# [Exercise details]
Begin with the line where "(317, 1321) none -> (317, 1268) //" appears. Set down that line and the rest of the records below it exactly as given.

(Content revision data)
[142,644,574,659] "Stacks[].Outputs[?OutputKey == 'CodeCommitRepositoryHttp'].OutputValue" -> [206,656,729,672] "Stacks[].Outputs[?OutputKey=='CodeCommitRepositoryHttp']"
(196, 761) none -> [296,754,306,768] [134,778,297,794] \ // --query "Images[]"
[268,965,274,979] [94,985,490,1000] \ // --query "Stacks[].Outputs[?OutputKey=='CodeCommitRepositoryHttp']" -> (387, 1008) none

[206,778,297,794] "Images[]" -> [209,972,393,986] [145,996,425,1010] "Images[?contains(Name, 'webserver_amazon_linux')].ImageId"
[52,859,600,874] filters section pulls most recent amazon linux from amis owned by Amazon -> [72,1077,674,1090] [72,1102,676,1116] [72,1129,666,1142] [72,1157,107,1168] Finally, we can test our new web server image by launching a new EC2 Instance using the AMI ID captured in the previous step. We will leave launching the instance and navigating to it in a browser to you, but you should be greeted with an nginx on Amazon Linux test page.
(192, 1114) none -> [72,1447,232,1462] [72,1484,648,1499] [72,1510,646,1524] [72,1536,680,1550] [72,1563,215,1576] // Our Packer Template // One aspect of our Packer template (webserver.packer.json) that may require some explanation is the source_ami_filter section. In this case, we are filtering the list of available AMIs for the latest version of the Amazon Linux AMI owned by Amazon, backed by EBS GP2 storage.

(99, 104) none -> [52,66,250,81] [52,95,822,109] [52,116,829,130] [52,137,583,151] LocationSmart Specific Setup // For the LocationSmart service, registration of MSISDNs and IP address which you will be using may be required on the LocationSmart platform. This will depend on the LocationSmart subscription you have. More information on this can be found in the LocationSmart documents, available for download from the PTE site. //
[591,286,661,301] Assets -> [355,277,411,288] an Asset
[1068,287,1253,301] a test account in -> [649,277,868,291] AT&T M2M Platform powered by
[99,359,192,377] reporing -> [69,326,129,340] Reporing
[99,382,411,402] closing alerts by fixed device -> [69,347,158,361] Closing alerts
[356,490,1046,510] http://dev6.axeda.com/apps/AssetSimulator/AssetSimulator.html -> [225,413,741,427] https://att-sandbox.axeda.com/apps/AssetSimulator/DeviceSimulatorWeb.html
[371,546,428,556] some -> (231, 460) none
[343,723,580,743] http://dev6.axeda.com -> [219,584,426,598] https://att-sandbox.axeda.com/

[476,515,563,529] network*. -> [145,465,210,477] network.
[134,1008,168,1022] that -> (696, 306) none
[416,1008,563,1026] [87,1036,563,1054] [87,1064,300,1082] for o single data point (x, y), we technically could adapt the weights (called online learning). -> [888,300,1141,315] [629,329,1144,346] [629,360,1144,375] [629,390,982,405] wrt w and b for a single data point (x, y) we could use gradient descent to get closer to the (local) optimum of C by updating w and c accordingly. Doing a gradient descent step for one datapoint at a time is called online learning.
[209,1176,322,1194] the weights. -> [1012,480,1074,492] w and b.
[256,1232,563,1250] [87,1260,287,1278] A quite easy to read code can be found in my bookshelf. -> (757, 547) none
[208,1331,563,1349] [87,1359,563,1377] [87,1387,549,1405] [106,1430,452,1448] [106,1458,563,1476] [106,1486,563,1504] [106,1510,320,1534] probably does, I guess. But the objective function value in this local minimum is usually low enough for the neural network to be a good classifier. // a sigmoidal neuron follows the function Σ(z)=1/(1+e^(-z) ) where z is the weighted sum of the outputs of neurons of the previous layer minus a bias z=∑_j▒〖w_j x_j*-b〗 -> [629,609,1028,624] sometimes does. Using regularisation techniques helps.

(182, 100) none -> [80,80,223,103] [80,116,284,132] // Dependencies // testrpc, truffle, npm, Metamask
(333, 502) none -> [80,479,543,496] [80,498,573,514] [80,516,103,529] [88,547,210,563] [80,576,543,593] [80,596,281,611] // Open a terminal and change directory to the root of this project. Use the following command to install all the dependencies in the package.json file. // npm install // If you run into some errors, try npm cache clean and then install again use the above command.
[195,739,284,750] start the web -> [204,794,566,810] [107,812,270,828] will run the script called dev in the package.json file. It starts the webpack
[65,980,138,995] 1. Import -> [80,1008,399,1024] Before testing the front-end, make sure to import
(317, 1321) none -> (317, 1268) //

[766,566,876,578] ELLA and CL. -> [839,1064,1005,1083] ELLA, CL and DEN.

# [Exercise solution]
(317, 1321) none -> (317, 1268) //

[766,566,876,578] ELLA and CL. -> [839,1064,1005,1083] ELLA, CL and DEN.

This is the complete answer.